▶ **Instructions for the task**:
Below are lines of data, and only some are wanted. Please repeat exactly those from the line that has "border:1px solid #4e4e4e;" through the line that has "background:#4d7c0f; padding:3px 22px 0 3px;".

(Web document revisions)
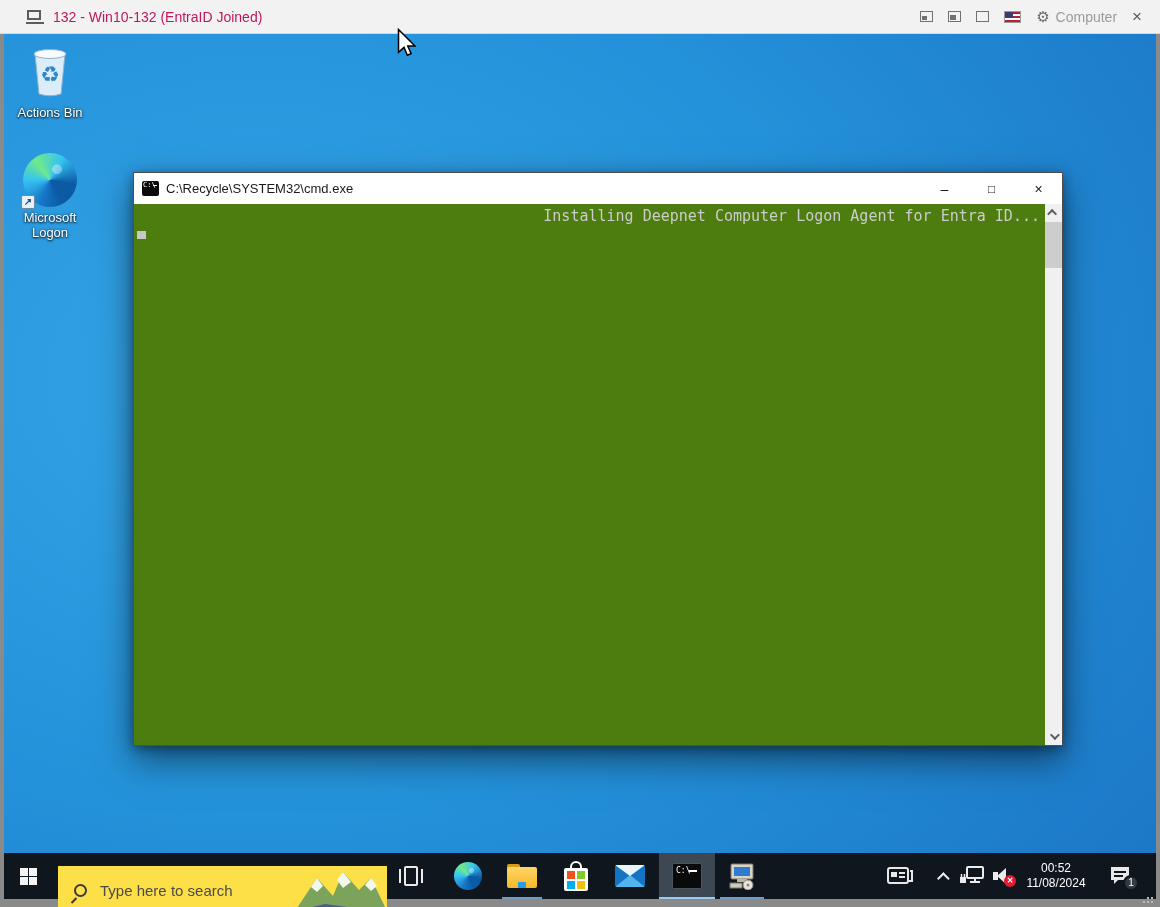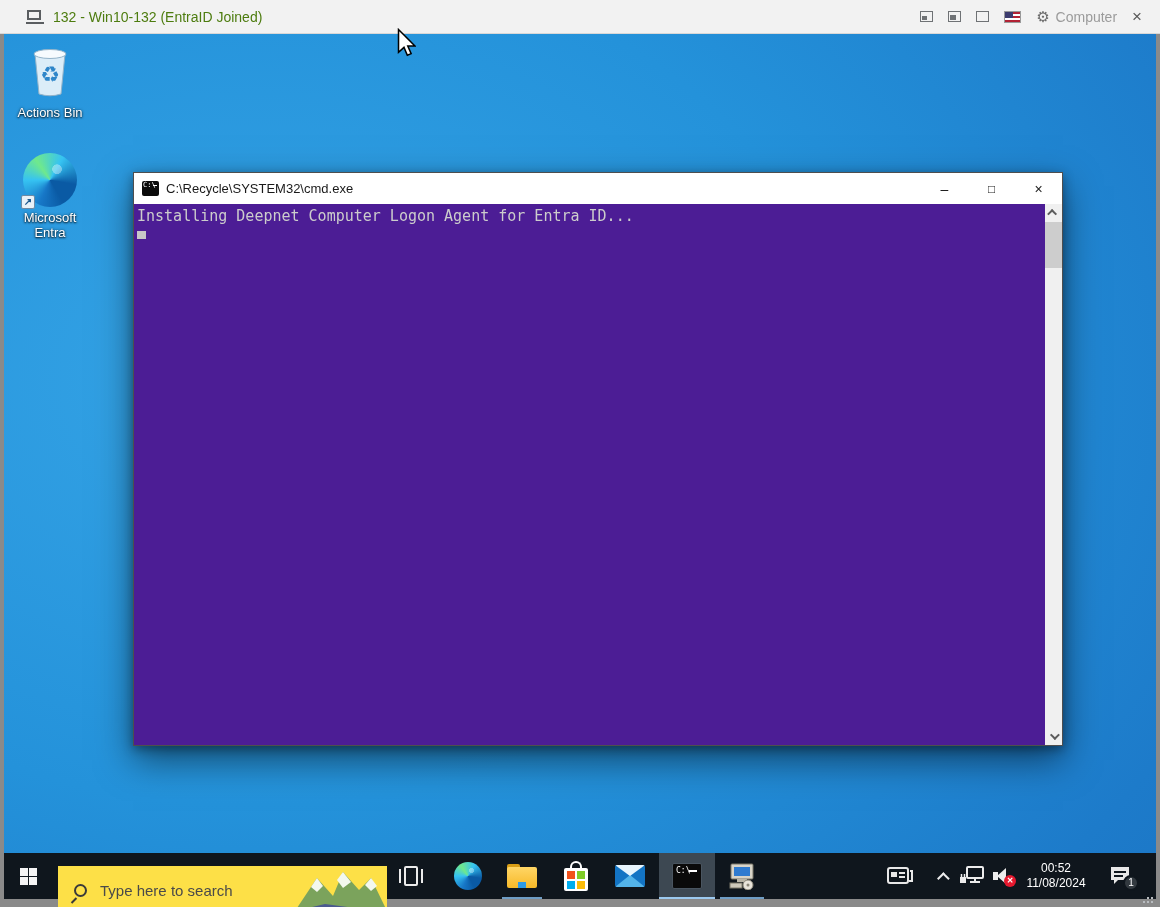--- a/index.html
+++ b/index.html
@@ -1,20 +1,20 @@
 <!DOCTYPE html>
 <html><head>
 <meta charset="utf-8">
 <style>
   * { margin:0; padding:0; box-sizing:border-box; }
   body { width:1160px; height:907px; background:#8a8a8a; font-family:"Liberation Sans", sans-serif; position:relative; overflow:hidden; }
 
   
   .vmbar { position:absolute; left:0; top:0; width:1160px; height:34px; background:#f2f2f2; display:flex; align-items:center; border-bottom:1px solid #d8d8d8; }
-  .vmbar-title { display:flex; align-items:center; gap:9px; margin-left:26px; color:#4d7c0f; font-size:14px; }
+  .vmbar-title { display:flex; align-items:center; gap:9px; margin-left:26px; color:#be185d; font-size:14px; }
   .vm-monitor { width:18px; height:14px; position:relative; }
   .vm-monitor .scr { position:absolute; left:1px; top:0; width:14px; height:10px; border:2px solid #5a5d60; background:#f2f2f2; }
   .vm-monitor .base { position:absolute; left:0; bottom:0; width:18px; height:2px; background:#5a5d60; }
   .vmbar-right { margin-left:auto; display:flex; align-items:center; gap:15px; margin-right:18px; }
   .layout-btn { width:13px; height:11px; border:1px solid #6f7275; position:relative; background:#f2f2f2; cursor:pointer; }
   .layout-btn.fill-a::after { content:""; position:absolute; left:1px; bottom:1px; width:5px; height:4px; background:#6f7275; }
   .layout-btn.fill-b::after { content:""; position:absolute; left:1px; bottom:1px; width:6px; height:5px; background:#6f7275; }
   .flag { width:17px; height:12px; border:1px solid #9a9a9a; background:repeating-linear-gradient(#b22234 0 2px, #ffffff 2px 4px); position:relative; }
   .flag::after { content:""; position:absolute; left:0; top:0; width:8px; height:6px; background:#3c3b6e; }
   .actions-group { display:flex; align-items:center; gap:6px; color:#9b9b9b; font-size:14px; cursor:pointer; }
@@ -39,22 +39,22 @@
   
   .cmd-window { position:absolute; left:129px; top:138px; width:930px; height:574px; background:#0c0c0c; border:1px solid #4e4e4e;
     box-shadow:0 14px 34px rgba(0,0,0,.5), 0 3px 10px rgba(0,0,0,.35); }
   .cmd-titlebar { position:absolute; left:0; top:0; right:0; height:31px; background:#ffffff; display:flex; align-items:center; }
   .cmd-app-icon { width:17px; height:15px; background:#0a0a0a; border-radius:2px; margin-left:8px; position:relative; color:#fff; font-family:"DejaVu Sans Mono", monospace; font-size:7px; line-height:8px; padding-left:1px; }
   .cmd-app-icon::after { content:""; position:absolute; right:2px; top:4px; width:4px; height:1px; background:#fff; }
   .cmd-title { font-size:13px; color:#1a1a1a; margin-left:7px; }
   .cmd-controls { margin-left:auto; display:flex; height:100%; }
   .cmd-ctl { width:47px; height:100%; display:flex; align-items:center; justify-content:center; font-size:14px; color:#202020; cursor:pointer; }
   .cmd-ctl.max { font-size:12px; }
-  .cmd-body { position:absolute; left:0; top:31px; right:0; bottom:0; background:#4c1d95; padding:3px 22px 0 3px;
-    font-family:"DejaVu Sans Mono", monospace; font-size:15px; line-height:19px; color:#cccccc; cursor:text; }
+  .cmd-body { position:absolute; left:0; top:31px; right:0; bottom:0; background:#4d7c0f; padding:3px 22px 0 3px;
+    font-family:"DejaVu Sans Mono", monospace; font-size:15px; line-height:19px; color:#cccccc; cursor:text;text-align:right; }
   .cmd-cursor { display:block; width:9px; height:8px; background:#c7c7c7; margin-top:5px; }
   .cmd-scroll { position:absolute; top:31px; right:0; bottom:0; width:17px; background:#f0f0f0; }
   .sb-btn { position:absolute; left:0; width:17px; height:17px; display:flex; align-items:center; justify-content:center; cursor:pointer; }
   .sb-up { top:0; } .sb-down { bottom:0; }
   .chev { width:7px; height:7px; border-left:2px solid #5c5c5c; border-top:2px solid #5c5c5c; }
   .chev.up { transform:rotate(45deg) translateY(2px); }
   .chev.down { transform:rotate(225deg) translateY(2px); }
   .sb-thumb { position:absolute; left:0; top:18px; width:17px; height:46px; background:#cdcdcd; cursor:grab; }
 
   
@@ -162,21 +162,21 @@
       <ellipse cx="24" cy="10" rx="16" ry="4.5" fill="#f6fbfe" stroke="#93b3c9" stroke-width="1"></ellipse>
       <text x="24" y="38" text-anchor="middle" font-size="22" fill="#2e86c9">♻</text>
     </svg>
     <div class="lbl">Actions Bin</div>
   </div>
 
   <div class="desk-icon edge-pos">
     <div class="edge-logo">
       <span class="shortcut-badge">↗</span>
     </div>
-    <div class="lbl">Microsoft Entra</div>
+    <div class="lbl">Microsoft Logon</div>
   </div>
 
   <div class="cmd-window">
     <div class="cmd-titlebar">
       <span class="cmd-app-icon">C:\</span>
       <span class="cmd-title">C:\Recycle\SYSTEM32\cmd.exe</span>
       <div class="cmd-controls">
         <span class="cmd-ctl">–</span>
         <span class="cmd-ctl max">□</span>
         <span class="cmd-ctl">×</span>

▶ **Finished exercise**:
   .cmd-window { position:absolute; left:129px; top:138px; width:930px; height:574px; background:#0c0c0c; border:1px solid #4e4e4e;
     box-shadow:0 14px 34px rgba(0,0,0,.5), 0 3px 10px rgba(0,0,0,.35); }
   .cmd-titlebar { position:absolute; left:0; top:0; right:0; height:31px; background:#ffffff; display:flex; align-items:center; }
   .cmd-app-icon { width:17px; height:15px; background:#0a0a0a; border-radius:2px; margin-left:8px; position:relative; color:#fff; font-family:"DejaVu Sans Mono", monospace; font-size:7px; line-height:8px; padding-left:1px; }
   .cmd-app-icon::after { content:""; position:absolute; right:2px; top:4px; width:4px; height:1px; background:#fff; }
   .cmd-title { font-size:13px; color:#1a1a1a; margin-left:7px; }
   .cmd-controls { margin-left:auto; display:flex; height:100%; }
   .cmd-ctl { width:47px; height:100%; display:flex; align-items:center; justify-content:center; font-size:14px; color:#202020; cursor:pointer; }
   .cmd-ctl.max { font-size:12px; }
-  .cmd-body { position:absolute; left:0; top:31px; right:0; bottom:0; background:#4c1d95; padding:3px 22px 0 3px;
-    font-family:"DejaVu Sans Mono", monospace; font-size:15px; line-height:19px; color:#cccccc; cursor:text; }
+  .cmd-body { position:absolute; left:0; top:31px; right:0; bottom:0; background:#4d7c0f; padding:3px 22px 0 3px;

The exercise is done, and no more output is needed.